> **Exercise prompt**
Repeat the entries below exactly, pictures excluded.

> **Data in this exercise**
--- START ---

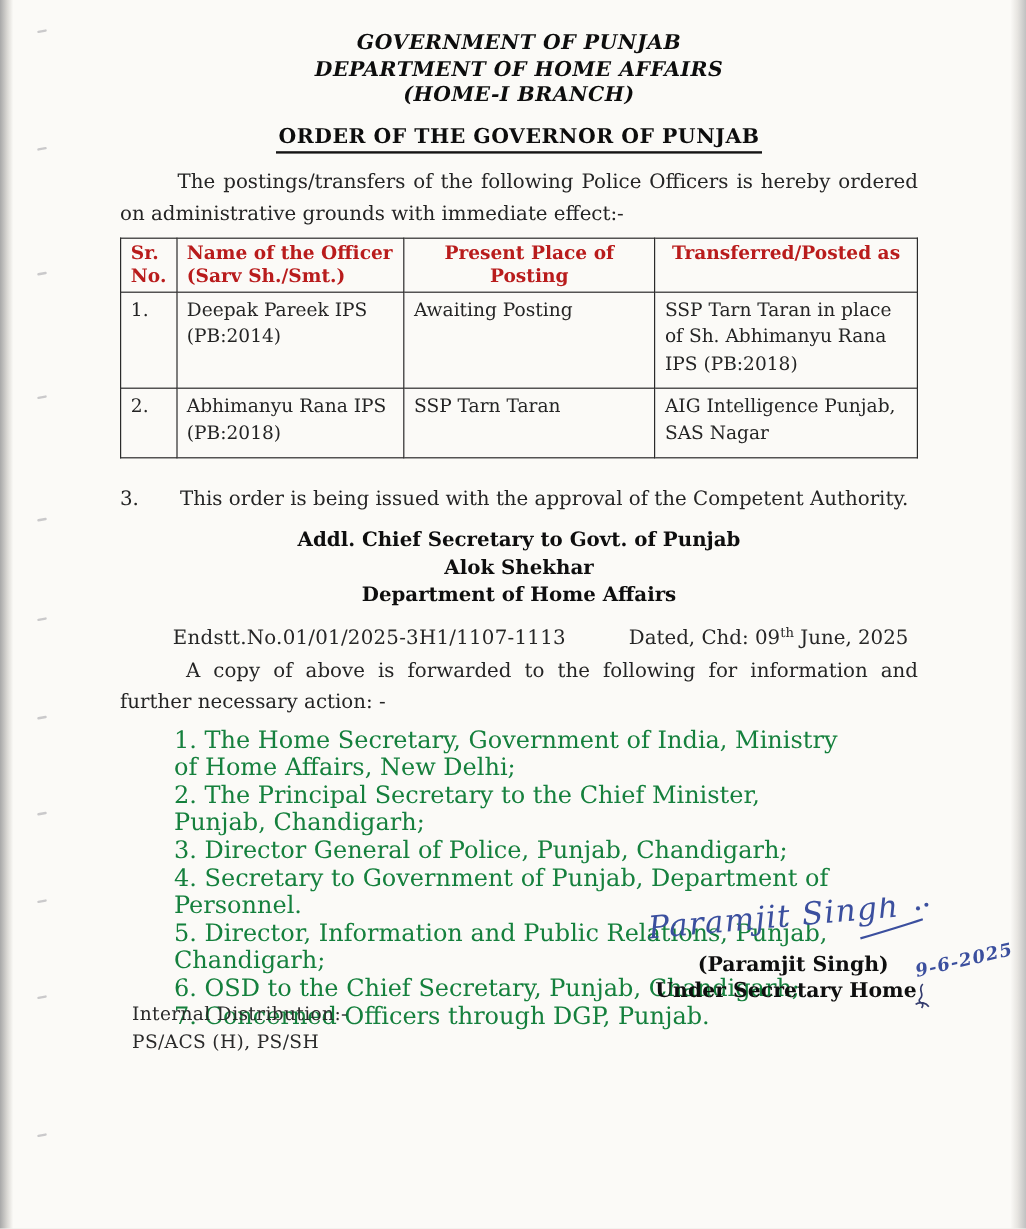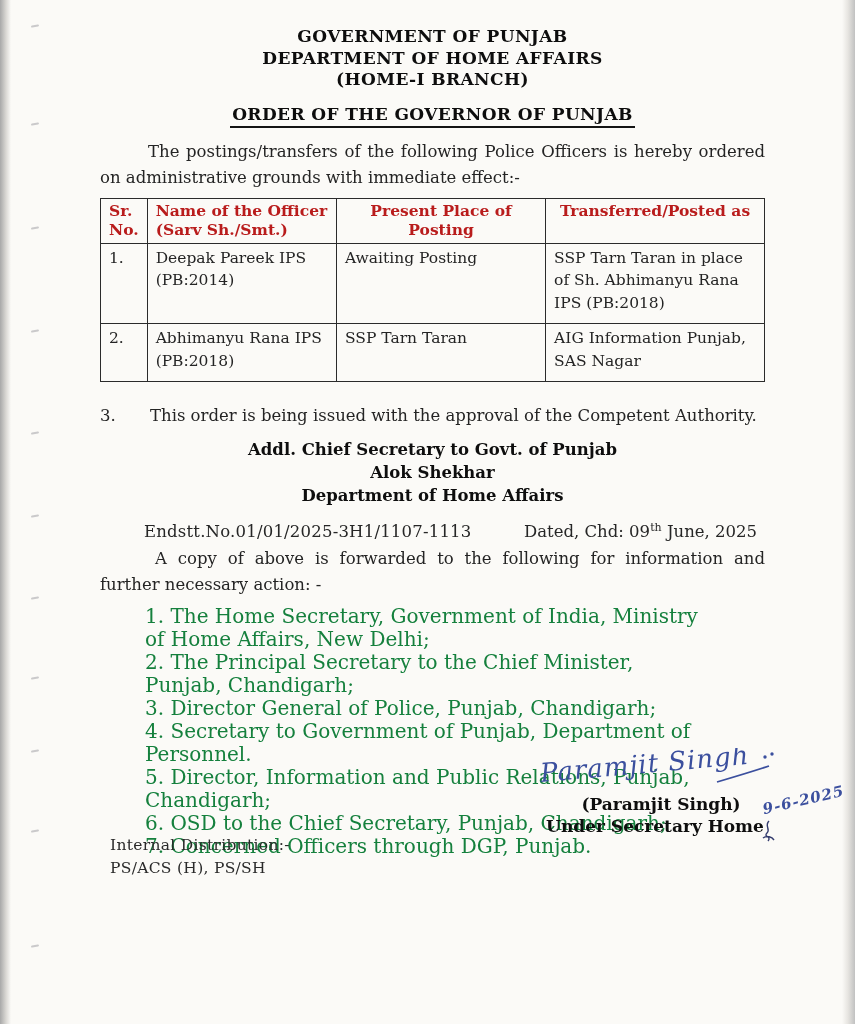--- a/index.html
+++ b/index.html
@@ -30,7 +30,7 @@
   .content { position: absolute; left: 100px; right: 90px; top: 0; }
 
   .hdr { text-align: center; font-weight: 700; color: #0d0d0d; font-size: 17px; line-height: 21.5px; letter-spacing: .4px; }
-  .hdr-block { margin-top: 26px; }
+  .hdr-block { margin-top: 26px; font-style: italic; }
   .order-title-wrap { text-align: center; margin-top: 13px; }
   .order-title {
     display: inline-block; font-weight: 700; color: #0d0d0d; font-size: 17px;

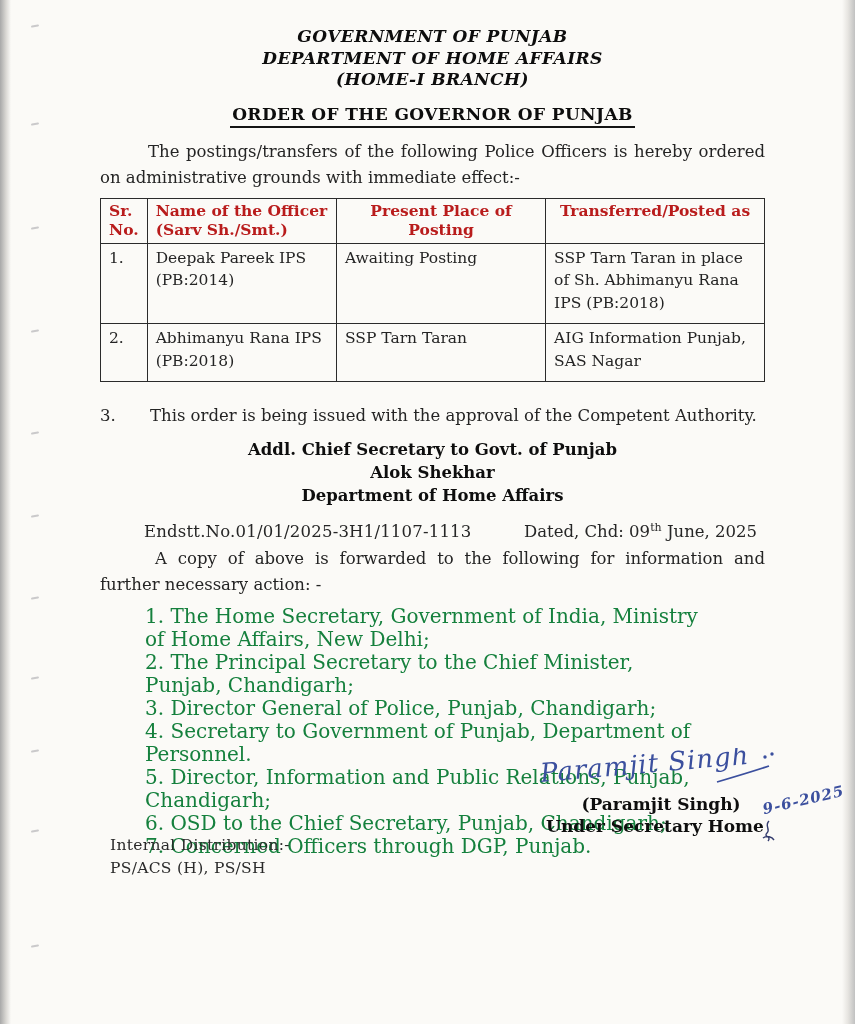--- a/index.html
+++ b/index.html
@@ -154,7 +154,7 @@
           <td>Abhimanyu Rana IPS
 (PB:2018)</td>
           <td>SSP Tarn Taran</td>
-          <td>AIG Information Punjab,
+          <td>AIG Intelligence Punjab,
 SAS Nagar</td>
         </tr>
       </tbody>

--- END ---

> **Your solution**
--- a/index.html
+++ b/index.html
@@ -30,7 +30,7 @@
   .content { position: absolute; left: 100px; right: 90px; top: 0; }
 
   .hdr { text-align: center; font-weight: 700; color: #0d0d0d; font-size: 17px; line-height: 21.5px; letter-spacing: .4px; }
-  .hdr-block { margin-top: 26px; }
+  .hdr-block { margin-top: 26px; font-style: italic; }
   .order-title-wrap { text-align: center; margin-top: 13px; }
   .order-title {
     display: inline-block; font-weight: 700; color: #0d0d0d; font-size: 17px;

--- a/index.html
+++ b/index.html
@@ -154,7 +154,7 @@
           <td>Abhimanyu Rana IPS
 (PB:2018)</td>
           <td>SSP Tarn Taran</td>
-          <td>AIG Information Punjab,
+          <td>AIG Intelligence Punjab,
 SAS Nagar</td>
         </tr>
       </tbody>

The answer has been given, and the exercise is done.